The cow must then be milked, and this gives rise to the fifth and sixth conditions. Before milking the cow, her two hind legs have to be tied; otherwise she may kick the bucket over. Her two hind legs are tied with the ropes of acceptance and tranquillity. These are the qualities we have to develop in order to milk the essence of dharma. We need acceptance because it makes our mind tranquil and quiet. Without the quality of acceptance, we react to every situation and lose the tranquil and balanced state of sattwa. When our expectations are not met, we become angry, arrogant and demanding. So acceptance and tranquillity are the two qualities with which the cow's hind legs are tied before milking.

The milk of dharma can then be collected in the pot of conviction, which is the seventh condition. The milkman, who milks the cow, is the pure mind, the eighth condition. So, the pure mind draws the essence of dharma into the pot of conviction. This pure mind is further described as always compliant, positive and unaffected by negative propensities, and ready to observe the path or principles of dharma.

These are the first eight conditions which need to be in place before the knot of spirit and matter can be untied. The following conditions are related with the transformation of the milk into curd.

Having milked the essence of dharma from the cow of sattwa, next this supreme milk has to be boiled on the fire of desirelessness, which is the ninth condition. Some texts describe desire as a blazing fire, but here the fire is desirelessness. Why? Because we become fired up by the objects of desire and all of our energy is burnt away. Therefore, if we wish to conserve our energy in order to start an internal or yogic fire, then we have to control the desires and become desireless. And this is how the milk of dharma must be boiled, on the fire of desirelessness. Once the milk is boiled, it has to be cooled by the wind of patience, which is the tenth condition. Patience is an important quality. Without patience we cannot progress in spiritual life. We have to wait for the milk to cool. When the milk is cooled by the wind of patience, then it has to be mixed with a little bit of curd so that it curdles. The milk can't be too hot or too cold. It has to be just the right temperature when we mix in the curd of self-control, which is the eleventh condition.

Self-control congeals the milk of dharma and transforms it into a solid substance. With just a small quantity of self-control, we change the consistency and the quality of our life. Self-control is the essence of yoga, and we have to learn to apply it at just the right time, when the aspiration is neither too hot nor too cold. When the milk congeals into curd, the curd then has to be churned into butter. In this way the milk is transformed into curd and again into butter. Similarly, this transformation has to take place within the mind before we can see the knot and untie it. This process represents the second transformation of our base nature into a higher nature.

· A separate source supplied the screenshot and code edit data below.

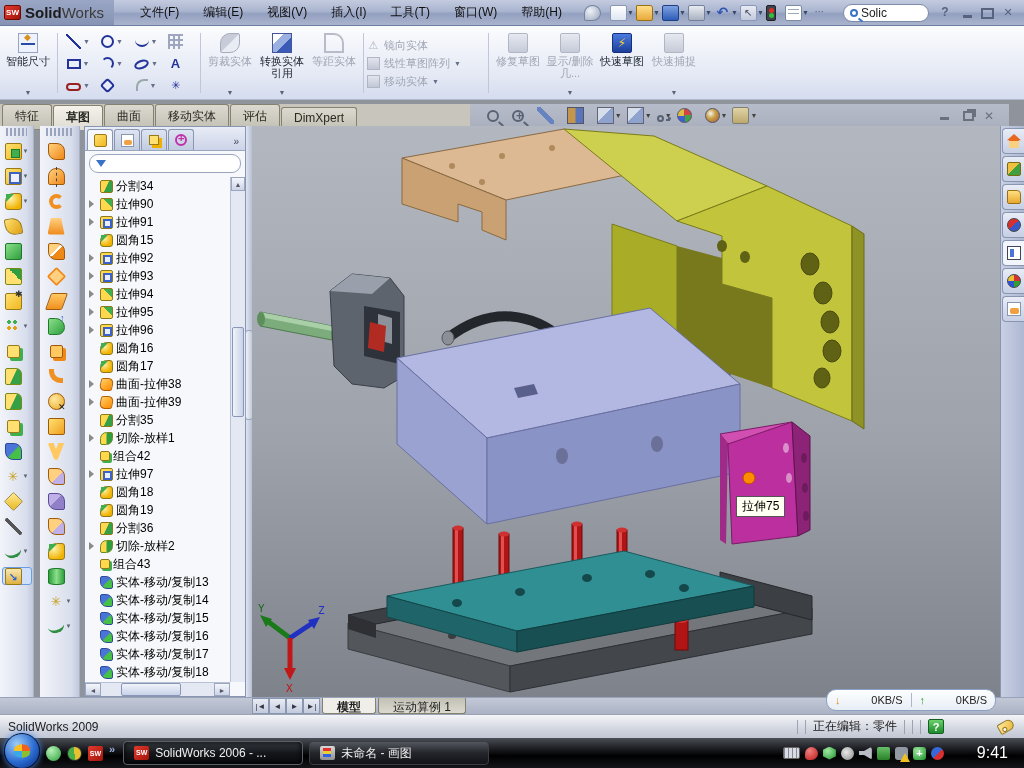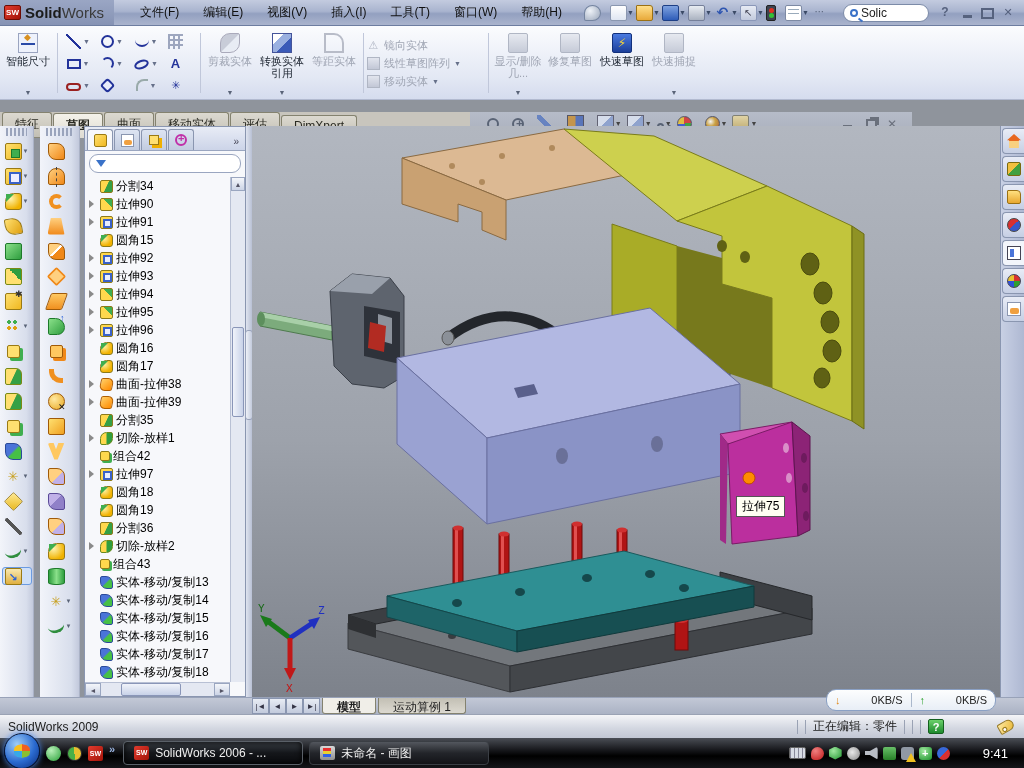--- a/index.html
+++ b/index.html
@@ -465,12 +465,12 @@
       <div class="vsep"></div>
       <div class="bigbtn dis">
         <span class="bicon bi-gray"></span>
+        <span class="lbl">修复草图</span>
+      </div>
+      <div class="bigbtn dis">
+        <span class="bicon bi-gray"></span>
         <span class="lbl">显示/删除几...</span>
           <span class="dd">▼</span>
-      </div>
-      <div class="bigbtn dis">
-        <span class="bicon bi-gray"></span>
-        <span class="lbl">修复草图</span>
       </div>
       <div class="bigbtn">
         <span class="bicon bi-rapid"></span>

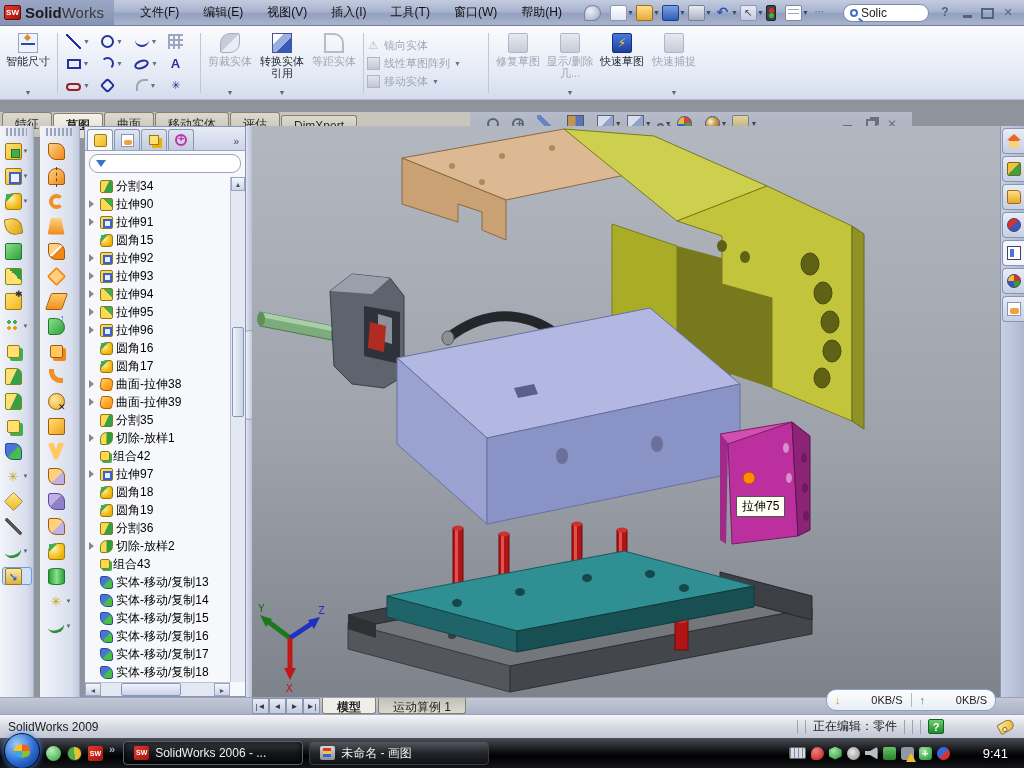--- a/index.html
+++ b/index.html
@@ -92,7 +92,7 @@
   .st-warn{ background:none; border:none; color:#b0b6c4; font-size:11px; line-height:13px; text-align:center;}
 
   
-  #tabband { position:absolute; left:0; top:112px; width:912px; height:26px;
+  #tabband { position:absolute; left:0; top:104px; width:1009px; height:26px;
     background:linear-gradient(#b6bcc9,#a8aebc);padding-left:32px; }
   #tabstrip { position:absolute; left:0; top:0; width:470px; height:26px; background:#c8c5bd; border-bottom:1px solid #8a8878; display:flex; align-items:flex-end; padding-left:2px;}
   .rtab { padding:3px 12px 4px; border:1px solid #84826f; border-bottom:none; background:linear-gradient(#dcd9d0,#c2bfb4);

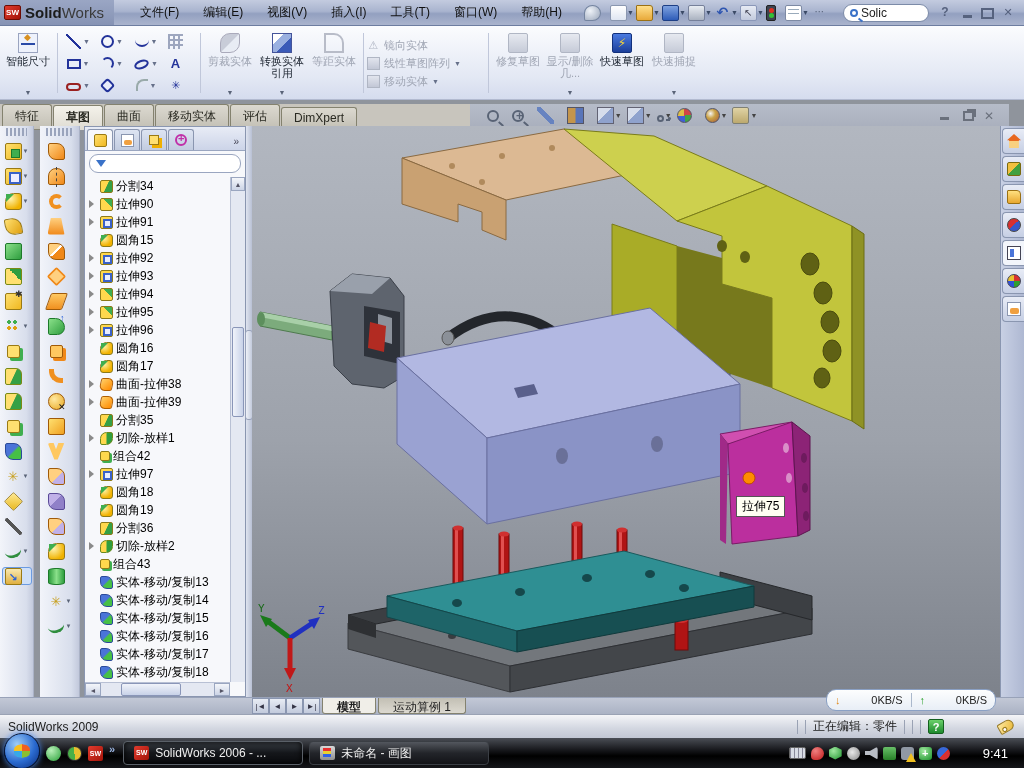--- a/index.html
+++ b/index.html
@@ -297,7 +297,7 @@
   .tri-plus{ background:radial-gradient(circle at 35% 30%,#a0e8a0,#189028); border-radius:3px; position:relative;}
   .tri-plus::after{ content:"+"; position:absolute; inset:0; color:#fff; font-weight:bold; font-size:11px; line-height:13px; text-align:center;}
   .tri-br{ background:linear-gradient(135deg,#3868d8 50%,#d83030 50%); border-radius:50%;}
-  #clock { color:#fff; font-size:13px; padding:0 8px; text-shadow:0 1px 2px #000;margin-left:20px; }
+  #clock { color:#fff; font-size:16px; padding:0 8px; text-shadow:0 1px 2px #000;margin-left:20px; }
 </style>
 </head>
 <body>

Now, in order to transform the curd into butter, first of all, we need a special kind of pot for churning butter. This churning pot represents the eleventh condition, which is cheerfulness. We need cheerfulness because it is a very difficult job to churn and distil the lower nature into something higher. We need to be positive and cheerful to keep up our energy so that the task can be completed. If we feel negative and depressed, the butter will never get churned because we will give up halfway through.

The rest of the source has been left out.